THE PROBLEM: Word for word, restate the records that come next, omitting the images.

------------------------------------------------------------

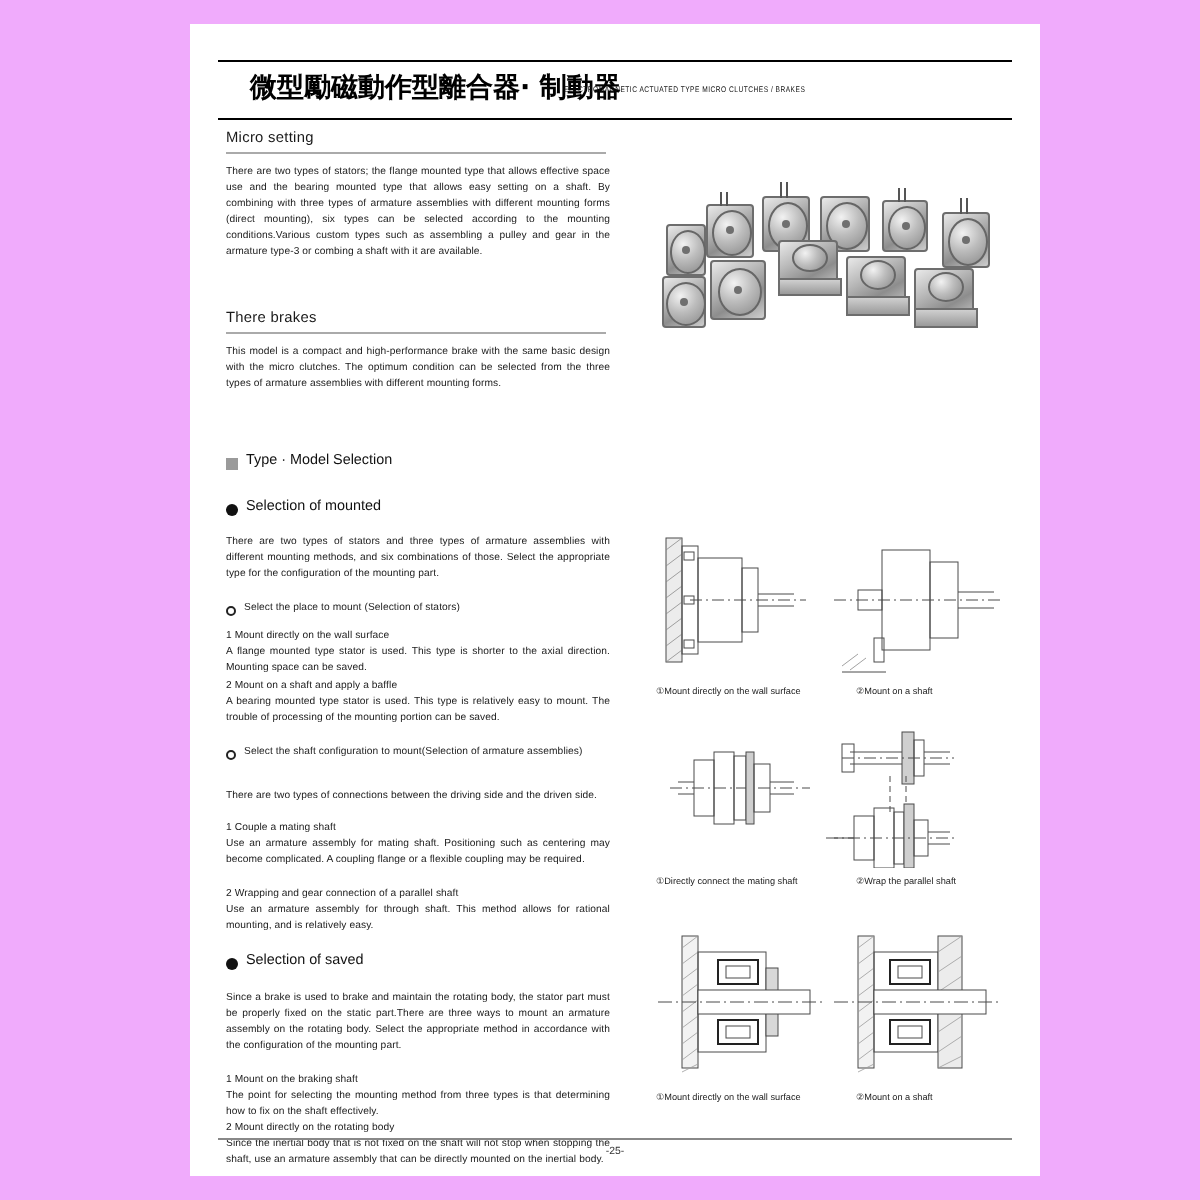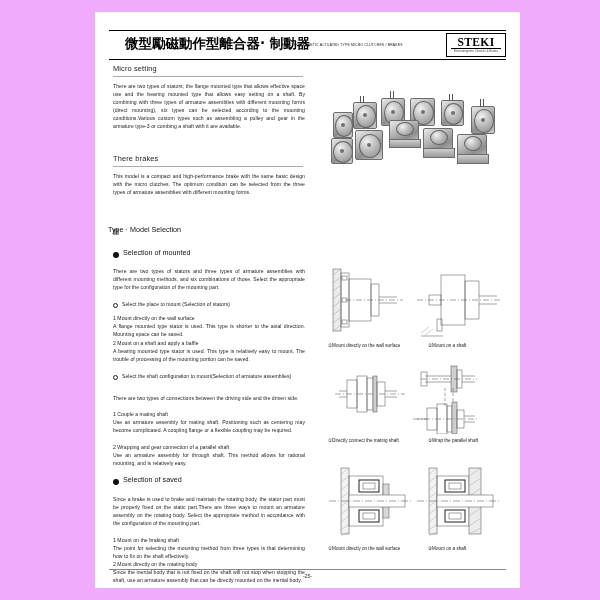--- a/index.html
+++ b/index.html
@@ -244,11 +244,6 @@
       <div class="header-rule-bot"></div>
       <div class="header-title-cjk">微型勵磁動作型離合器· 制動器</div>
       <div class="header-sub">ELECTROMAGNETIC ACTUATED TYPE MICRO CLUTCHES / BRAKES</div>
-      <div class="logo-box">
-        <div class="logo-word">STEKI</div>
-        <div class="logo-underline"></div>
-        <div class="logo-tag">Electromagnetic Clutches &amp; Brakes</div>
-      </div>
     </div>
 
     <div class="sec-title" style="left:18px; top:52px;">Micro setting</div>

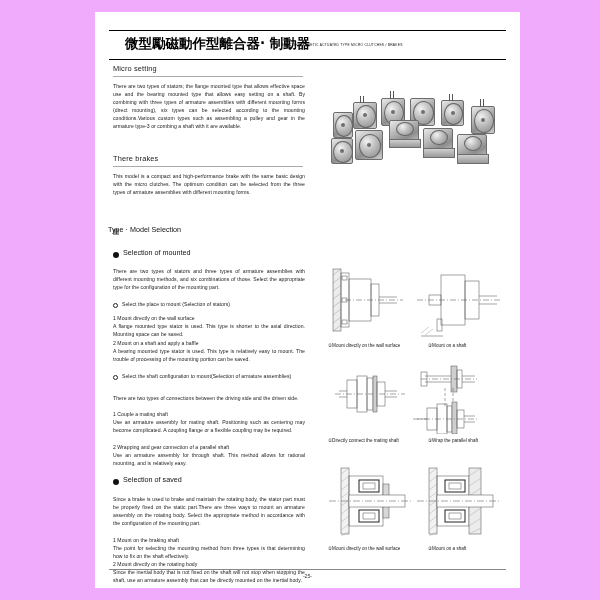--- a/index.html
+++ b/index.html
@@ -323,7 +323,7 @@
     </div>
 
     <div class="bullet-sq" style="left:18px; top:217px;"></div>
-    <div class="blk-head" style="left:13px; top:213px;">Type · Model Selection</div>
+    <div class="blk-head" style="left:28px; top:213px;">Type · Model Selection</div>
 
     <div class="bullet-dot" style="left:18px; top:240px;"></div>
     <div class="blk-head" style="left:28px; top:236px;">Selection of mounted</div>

------------------------------------------------------------

RESULT FOR THIS TASK:
--- a/index.html
+++ b/index.html
@@ -244,11 +244,6 @@
       <div class="header-rule-bot"></div>
       <div class="header-title-cjk">微型勵磁動作型離合器· 制動器</div>
       <div class="header-sub">ELECTROMAGNETIC ACTUATED TYPE MICRO CLUTCHES / BRAKES</div>
-      <div class="logo-box">
-        <div class="logo-word">STEKI</div>
-        <div class="logo-underline"></div>
-        <div class="logo-tag">Electromagnetic Clutches &amp; Brakes</div>
-      </div>
     </div>
 
     <div class="sec-title" style="left:18px; top:52px;">Micro setting</div>

--- a/index.html
+++ b/index.html
@@ -323,7 +323,7 @@
     </div>
 
     <div class="bullet-sq" style="left:18px; top:217px;"></div>
-    <div class="blk-head" style="left:13px; top:213px;">Type · Model Selection</div>
+    <div class="blk-head" style="left:28px; top:213px;">Type · Model Selection</div>
 
     <div class="bullet-dot" style="left:18px; top:240px;"></div>
     <div class="blk-head" style="left:28px; top:236px;">Selection of mounted</div>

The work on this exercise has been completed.